Schlimmer als der Hunger war der Durst. Die Sonne brannte vom Himmel und heizte den Wüstensand auf wie einen Backofen.

Oft sahen die Wanderer tagelang weder Baum noch Strauch. Gegen Mittag war die Hitze unerträglich.

Und der Weg von einem Brunnen zum anderen zog sich lang hin. Wenn es nur frische, sprudelnde Quellengewesen wären! Aber oft fand man nur tiefe Gruben. Das Wasser, das man daraus schöpfen konnte, schmeckte nach Erde, modrig und abgestanden.

Mose bekam viele harte Worte zu hören. "Du bist schuld, dass wir in dieser schrecklichen Wüste herumirren müssen, du und dein Gott"

Da wurde Gott zornig über das undankbare Volk. Giftige Schlangen kamen auf den Lagerplatz. "Ach Herr", rief Mose verzweifelt, "hilf uns doch aus diesmal. Es soll niemand sagen können, dass Du das Volk in die Wüste geführt hast, um es dort umkommen zu lassen."

Und Gott hatte Erbarmen. Er ließ Mose eine Schlange aus Eisen schmieden und sagte: "Jeder, der von einer Schlange gebissen worden ist und seinen Blick auf die Schlange aus Eisen richtet, bleibt am Leben".

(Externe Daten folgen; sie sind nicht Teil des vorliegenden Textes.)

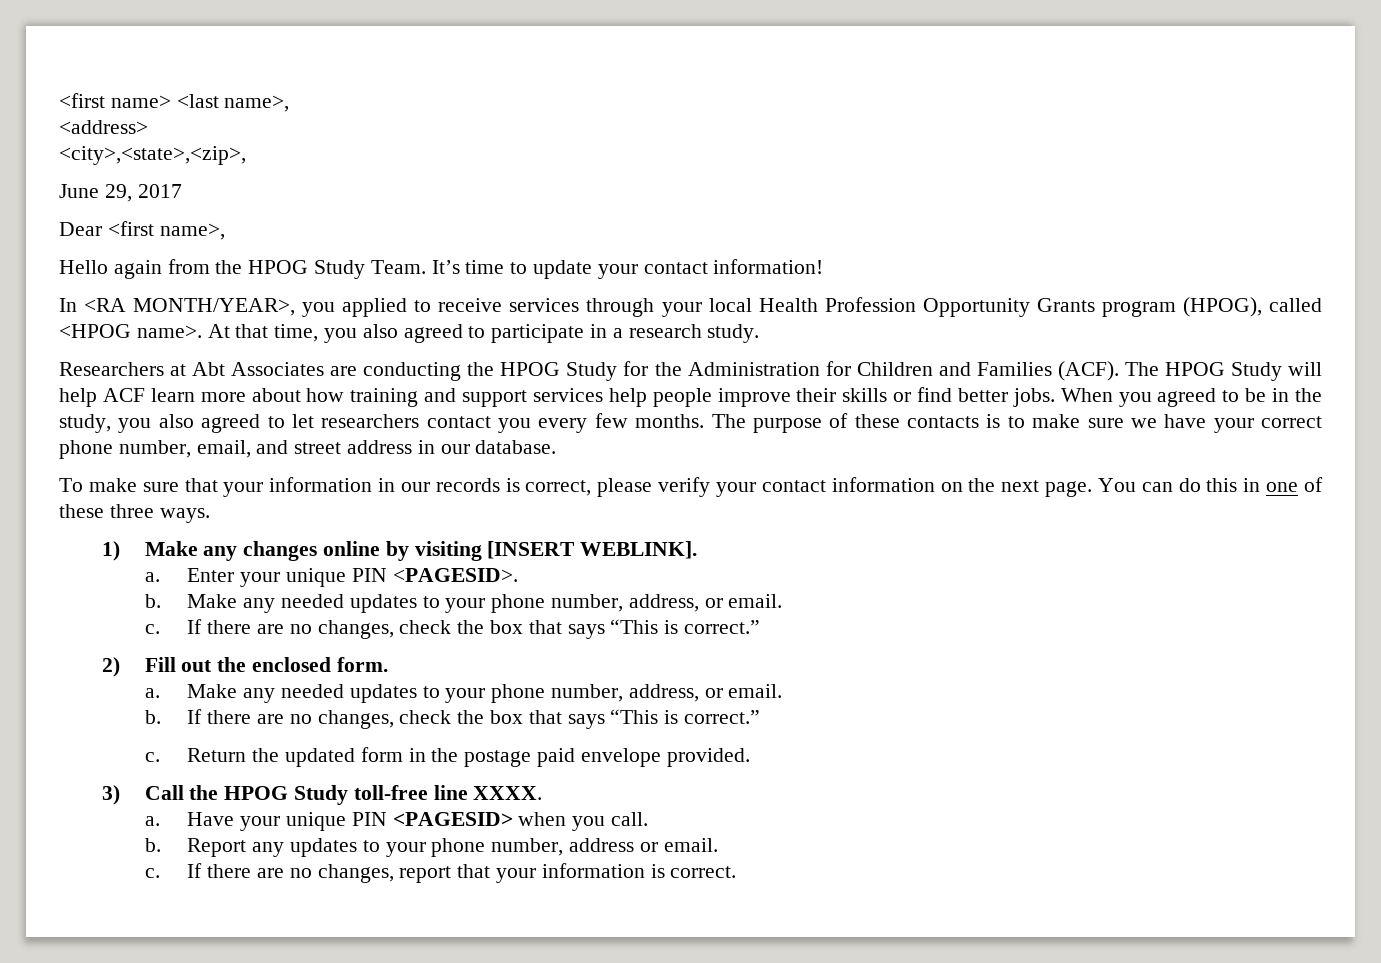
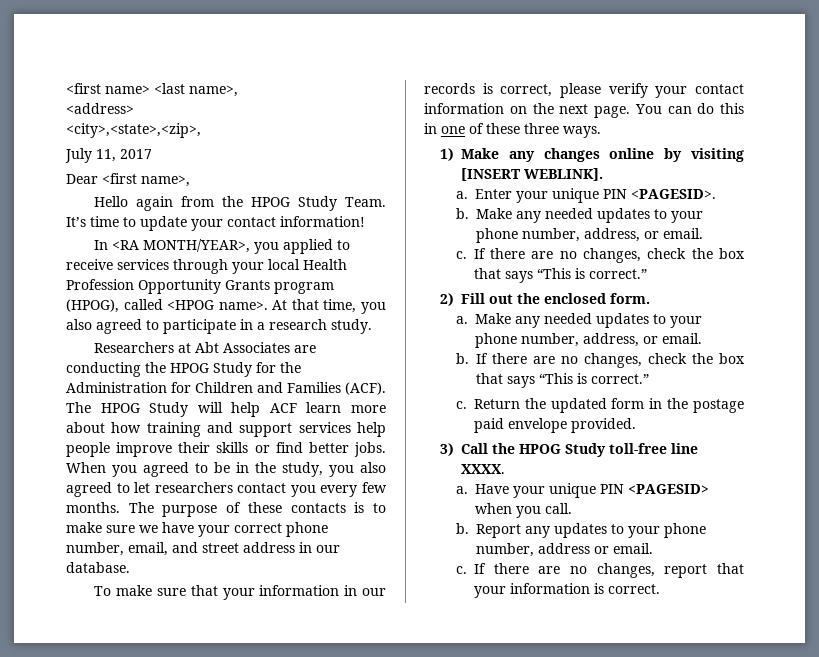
- June 29, 2017
+ July 11, 2017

Weiter sprach Gott zu Mose: "Nimm einige der angesehenen Männer mit und geh mit Ihnen zu dem Felsen, der über dem Lagerplatz aufragt. Mit Deinem Stab sollst du an den Felsen schlagen.

Ich werde in deiner Nähe sein."

Mose tat, was Gott ihm aufgetragen hatte.

Sofort sprudelte frisches, klares Wasser aus dem Stein und alle konnten ihren Durst stillen.